- Work instructions: Your answer must be an exact copy of the lines below, from the first through the one with "San Jacinto |", with no pictures.

┌─ Records for this exercise

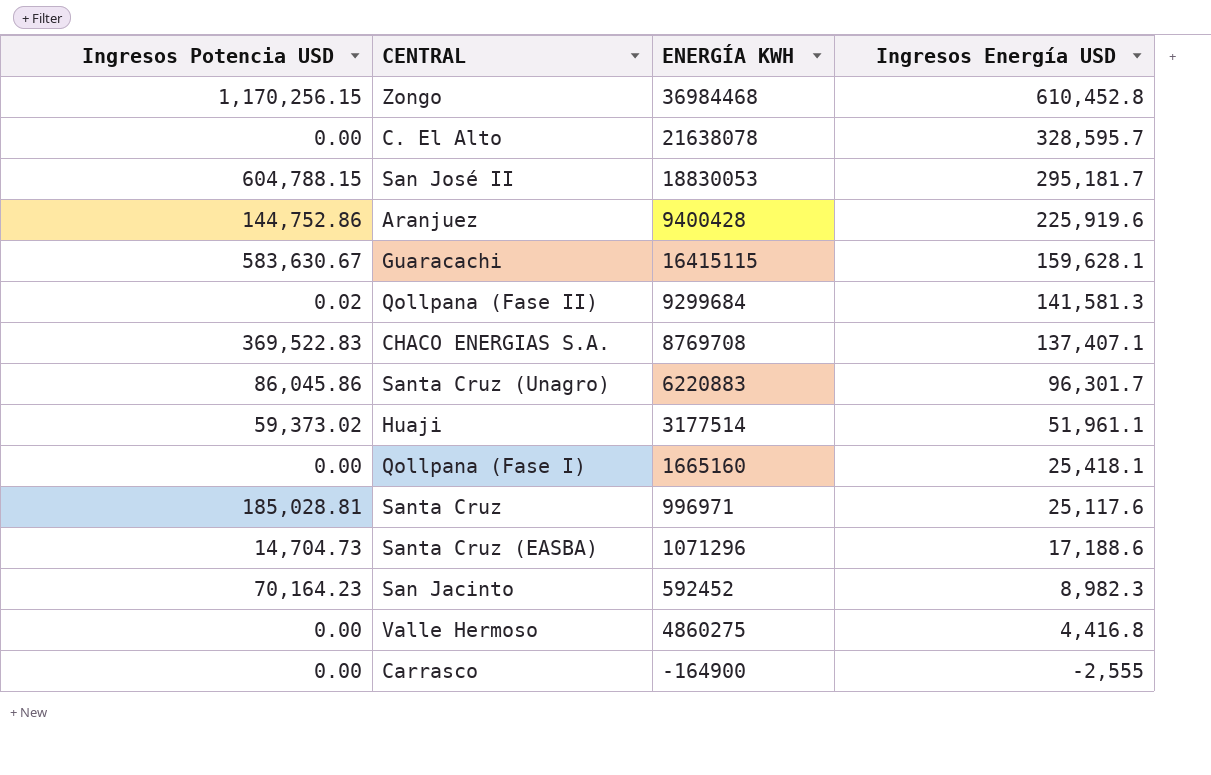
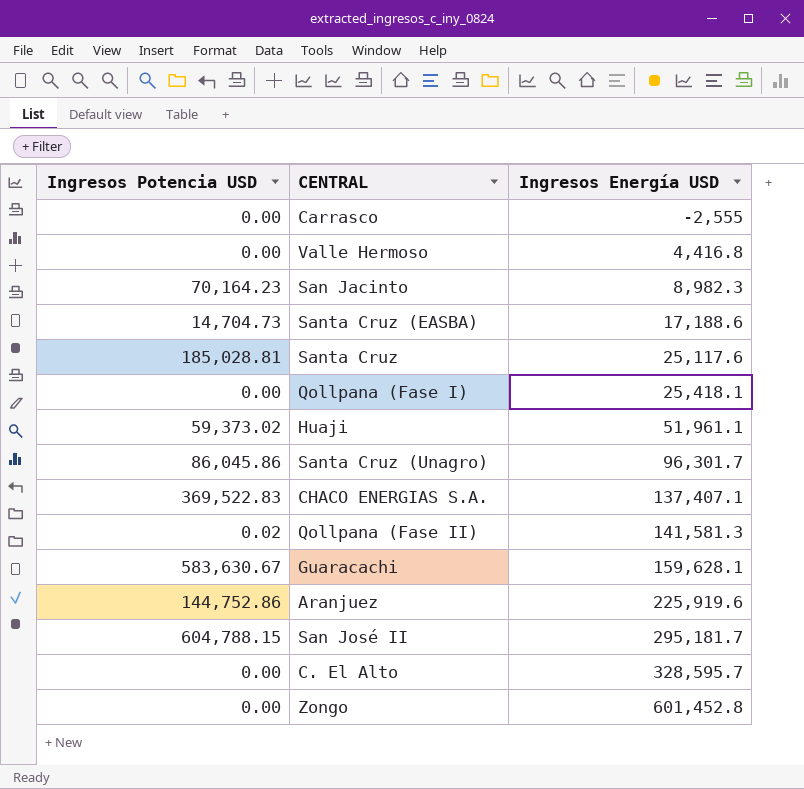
row order: Ingresos Energía USD descending -> Ingresos Energía USD ascending
column ENERGÍA KWH | position: 3 -> none
Zongo | Ingresos Potencia USD: 1,170,256.15 -> 0.00
Zongo | Ingresos Energía USD: 610,452.8 -> 601,452.8

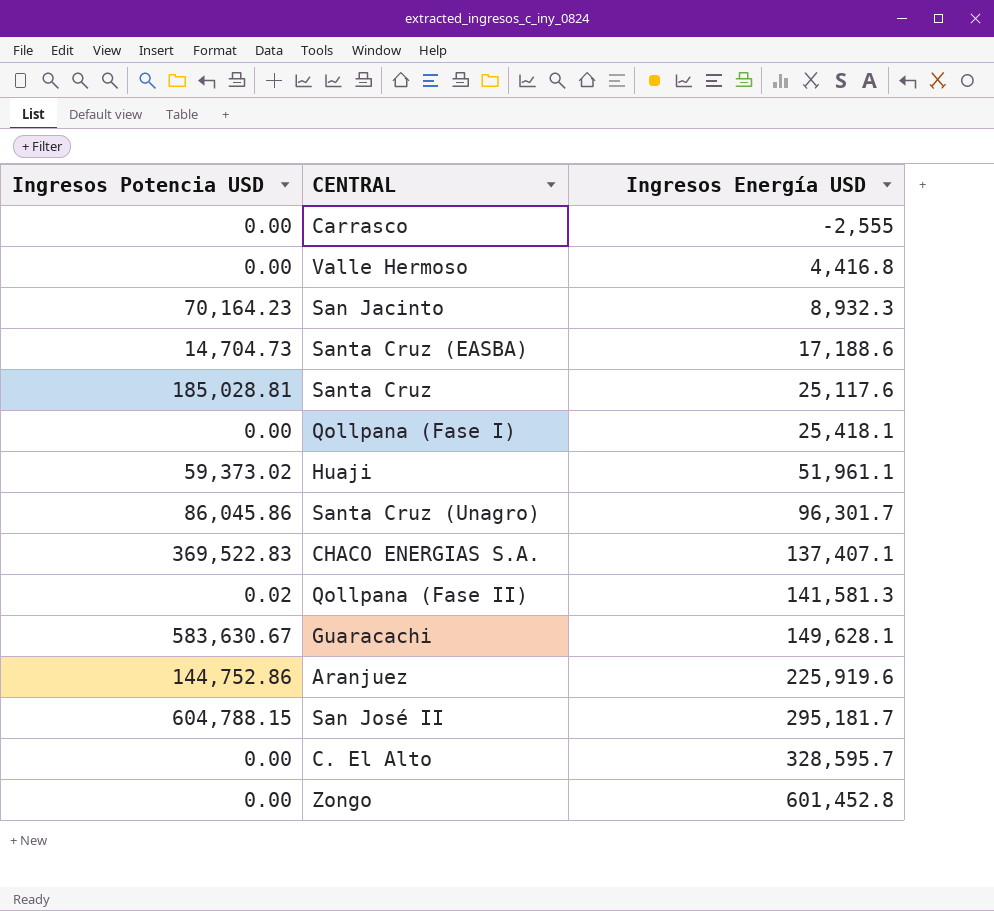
San Jacinto | Ingresos Energía USD: 8,982.3 -> 8,932.3
Guaracachi | Ingresos Energía USD: 159,628.1 -> 149,628.1

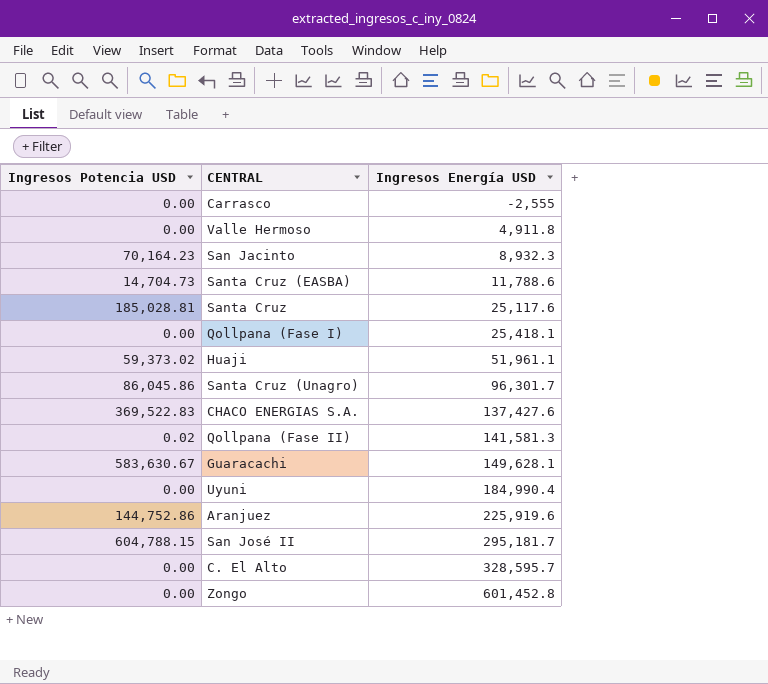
Valle Hermoso | Ingresos Energía USD: 4,416.8 -> 4,911.8
Santa Cruz (EASBA) | Ingresos Energía USD: 17,188.6 -> 11,788.6
CHACO ENERGIAS S.A. | Ingresos Energía USD: 137,407.1 -> 137,427.6
row Uyuni: none -> 0.00 | 184,990.4

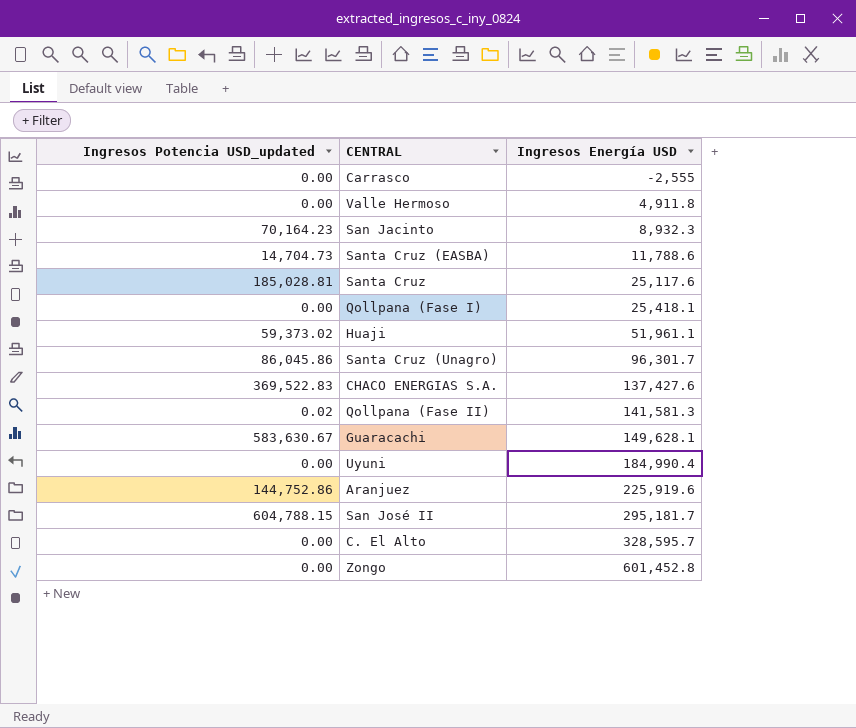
column name: Ingresos Potencia USD -> Ingresos Potencia USD_updated

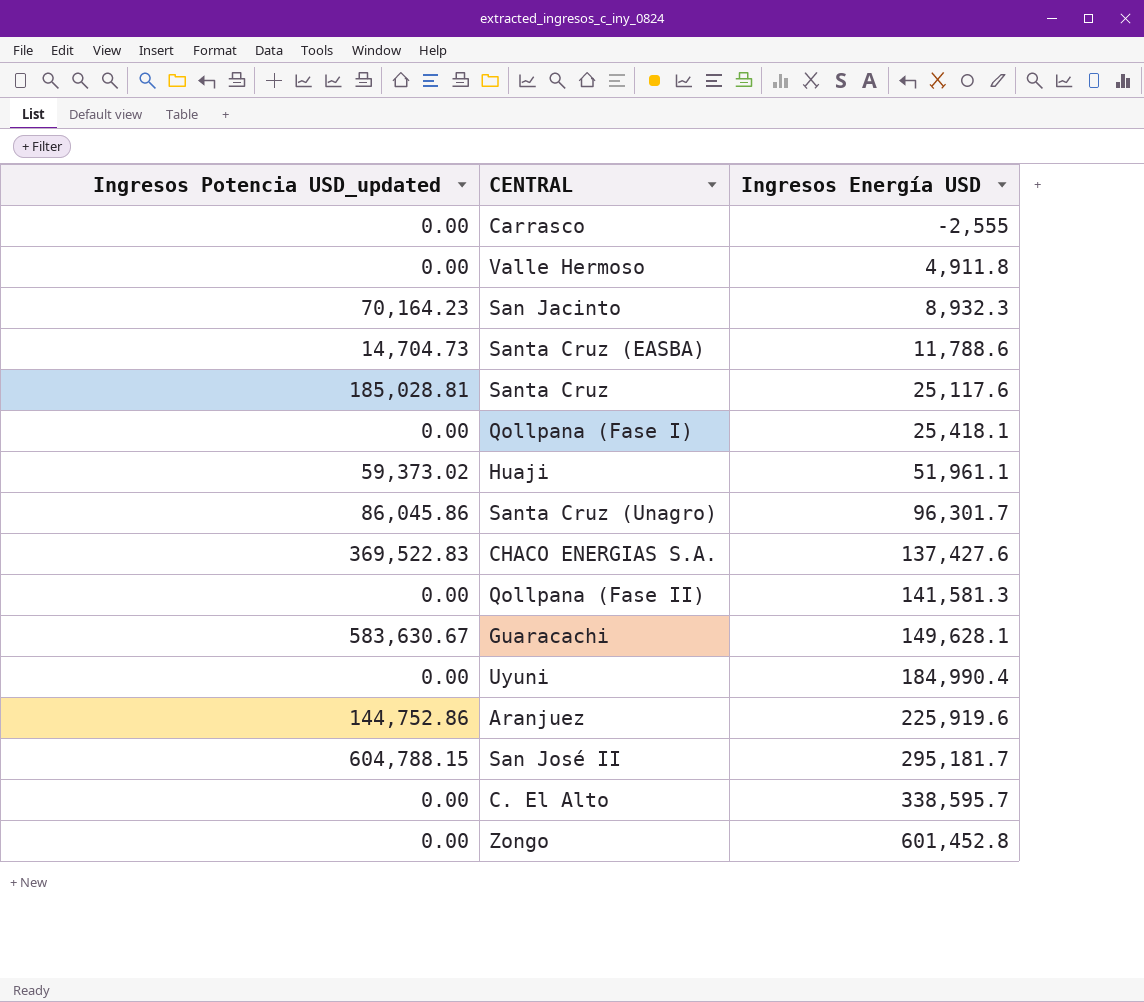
Qollpana (Fase II) | Ingresos Potencia USD_updated: 0.02 -> 0.00
C. El Alto | Ingresos Energía USD: 328,595.7 -> 338,595.7

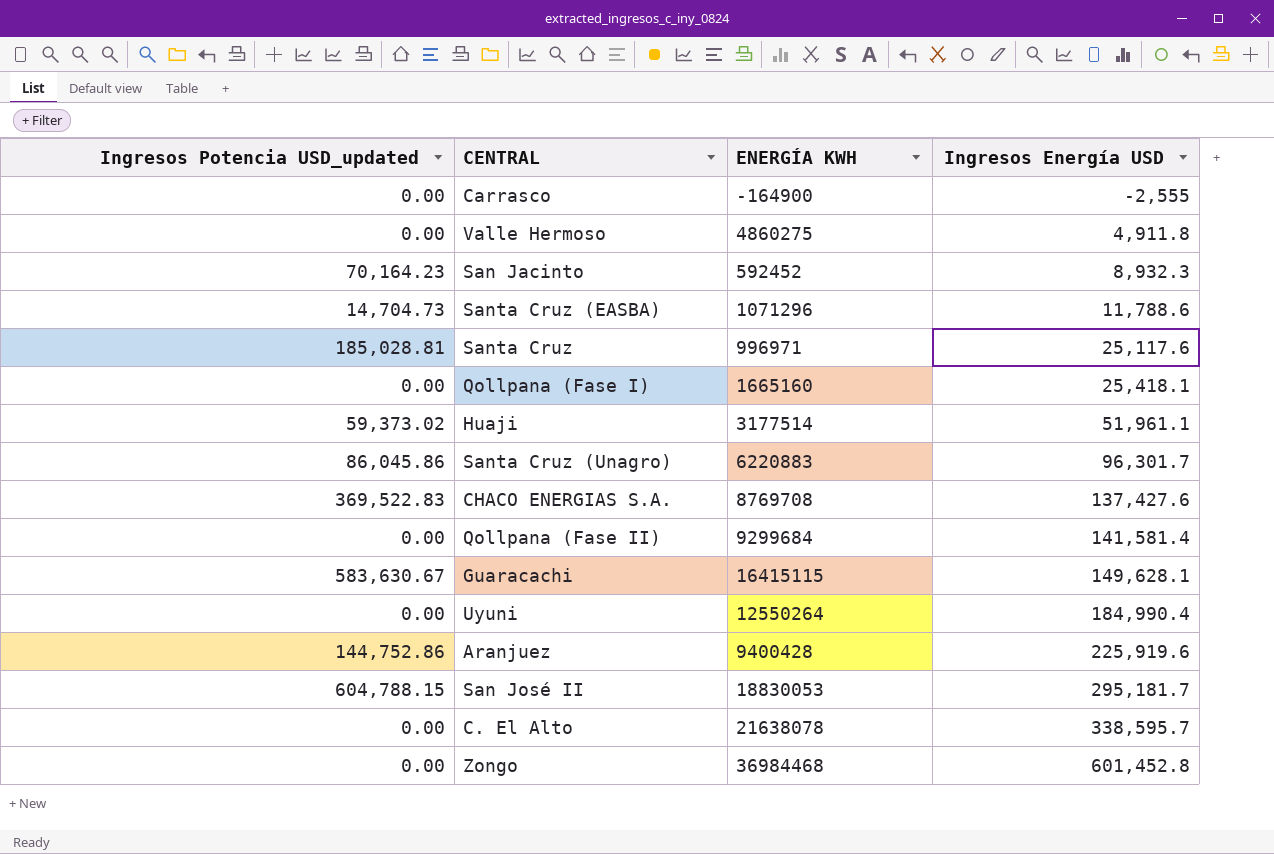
column ENERGÍA KWH | position: none -> 3
Qollpana (Fase II) | Ingresos Energía USD: 141,581.3 -> 141,581.4

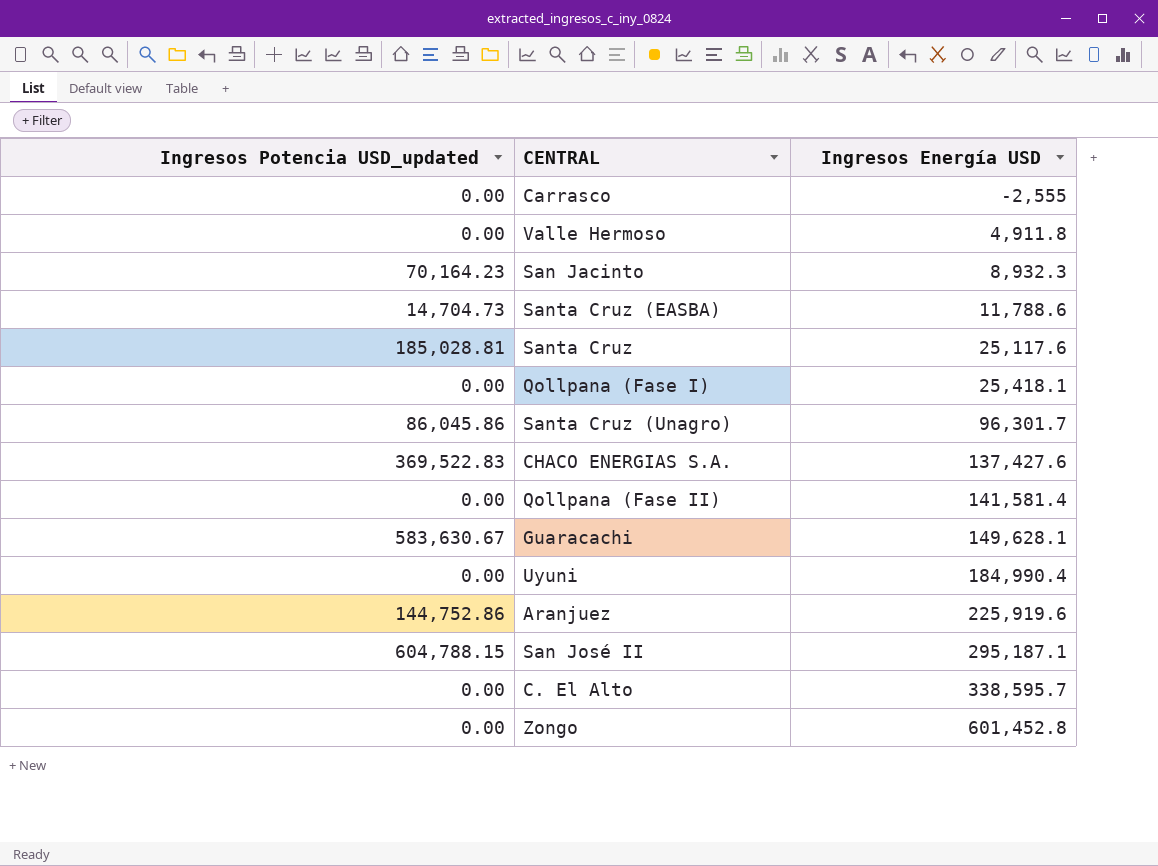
column ENERGÍA KWH | position: 3 -> none
row Huaji: 59,373.02 | 3177514 | 51,961.1 -> none
San José II | Ingresos Energía USD: 295,181.7 -> 295,187.1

└─

- Answer to this task:
row order: Ingresos Energía USD descending -> Ingresos Energía USD ascending
column ENERGÍA KWH | position: 3 -> none
Zongo | Ingresos Potencia USD: 1,170,256.15 -> 0.00
Zongo | Ingresos Energía USD: 610,452.8 -> 601,452.8

San Jacinto | Ingresos Energía USD: 8,982.3 -> 8,932.3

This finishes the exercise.